How We Built Our Machine Learning Model for Churn Prediction

Learn about the inner workings of our machine learning model for predicting app churn.

7 min readApr 17, 2017

by Lisa Orr Senior Data Scientist, Urban Airship

Get a peek at how we built our Predictive Churn solution from the data scientist who made it a reality, our own Lisa Orr. (This content originally appeared in Inside Big Data, and is reprinted here with permission.)

With the cost of acquiring new app installs skyrocketing, keeping users engaged who have already installed is critical for maximizing acquisition spend and customer lifetime value. Urban Airship’s Data Science team has spent the last year developing a way to identify and target users who are likely to stop using your app. We are calling this Predictive Churn.

Here, I provide insight into the process of building a scalable predictive machine learning model over billions of events and address how these predictive capabilities lead to new insights into user behavior, fuel new engagement strategies and impact user retention.

Churn Prediction: Developing the Machine Learning Model

Churn prediction is a straightforward classification problem: go back in time, look at user activity, check to see who remains active after some time point, then come up with a model that separates users who remain active from those who do not. With tons of data, what are the best indicators of a user’s likelihood to keep opening an app?

For starters, we can look at a user’s general app activity. How often does the individual open the app? How recently have they opened it? If we are trying to predict who will be opening in the near future, a good indicator might be whether a user is already opening the app or not. What about the impact of receiving push notifications? Does choosing to receive them in the first place impact user app activity?

Looking back 60 days into customers’ data, we rolled up message sends and app opens into graduated windows with additional information such as device platform and app id.
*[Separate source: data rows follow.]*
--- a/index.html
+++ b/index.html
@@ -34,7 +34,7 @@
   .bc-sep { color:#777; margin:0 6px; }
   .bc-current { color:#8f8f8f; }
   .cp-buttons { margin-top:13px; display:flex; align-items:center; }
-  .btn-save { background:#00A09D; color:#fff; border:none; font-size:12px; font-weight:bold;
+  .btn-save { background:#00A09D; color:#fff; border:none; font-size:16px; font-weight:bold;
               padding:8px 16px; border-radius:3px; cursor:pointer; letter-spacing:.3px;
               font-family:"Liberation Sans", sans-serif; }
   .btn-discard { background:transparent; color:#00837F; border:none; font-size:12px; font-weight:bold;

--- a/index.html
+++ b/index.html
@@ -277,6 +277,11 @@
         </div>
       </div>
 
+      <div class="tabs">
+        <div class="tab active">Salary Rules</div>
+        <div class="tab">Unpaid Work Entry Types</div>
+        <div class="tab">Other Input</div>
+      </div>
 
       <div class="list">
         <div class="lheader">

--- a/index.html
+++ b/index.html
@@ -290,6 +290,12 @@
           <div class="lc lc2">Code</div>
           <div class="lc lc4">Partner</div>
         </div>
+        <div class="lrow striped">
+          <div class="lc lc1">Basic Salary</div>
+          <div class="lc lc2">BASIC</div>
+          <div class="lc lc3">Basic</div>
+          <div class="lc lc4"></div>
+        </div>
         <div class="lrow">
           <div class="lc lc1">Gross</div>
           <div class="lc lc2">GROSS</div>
We then labeled each user as having churned or not churned based on whether they open the app in the next 30 days.

>> Related Benchmark Report: How Push Notifications Impact Mobile App Retention Rates

With the feature data rolled up for each user, we trained a model using the gradient boosted decision trees machine learning algorithm. We performed a six month historical study of churn prediction training the model over dozens of features (i.e. the observable user and app behaviors). Our goal was to get a high level of accuracy in predicting churn — as well as insight into what factors influence it.

Looking into the model and which features had the biggest impact, we found some interesting patterns:

Open Activity: By far the biggest predictor of future activity was how long it had been since their most recent open. Which makes sense as it’s the thing we’re trying to predict just in the opposite direction with regard to time. Open counts within recent time windows and recency of opens both play a large part in predicting who is going to churn.

Send activity: Another interesting finding was that receiving push notifications had a positive impact on user retention. This again makes sense — if you choose to opt in to push notifications then you’re signaling an active interest in the app and an openness to discovering more of its value.

A recent data study from Urban Airship’s data science and marketing teams illustrates this point. Users who received at least one push notification had a 66 percent higher retention rate as compared to users who received no push messages.

We also found a correlation between number of sends received and days retained where the more messages a user received the longer they continued using the app. As with open counts, both the recency and frequency of sends played a role in modeling churn activity.

Scaling the Model for Mobile

Now that we created a working model, the next step was to test its ability to scale to thousands of apps and billions of users.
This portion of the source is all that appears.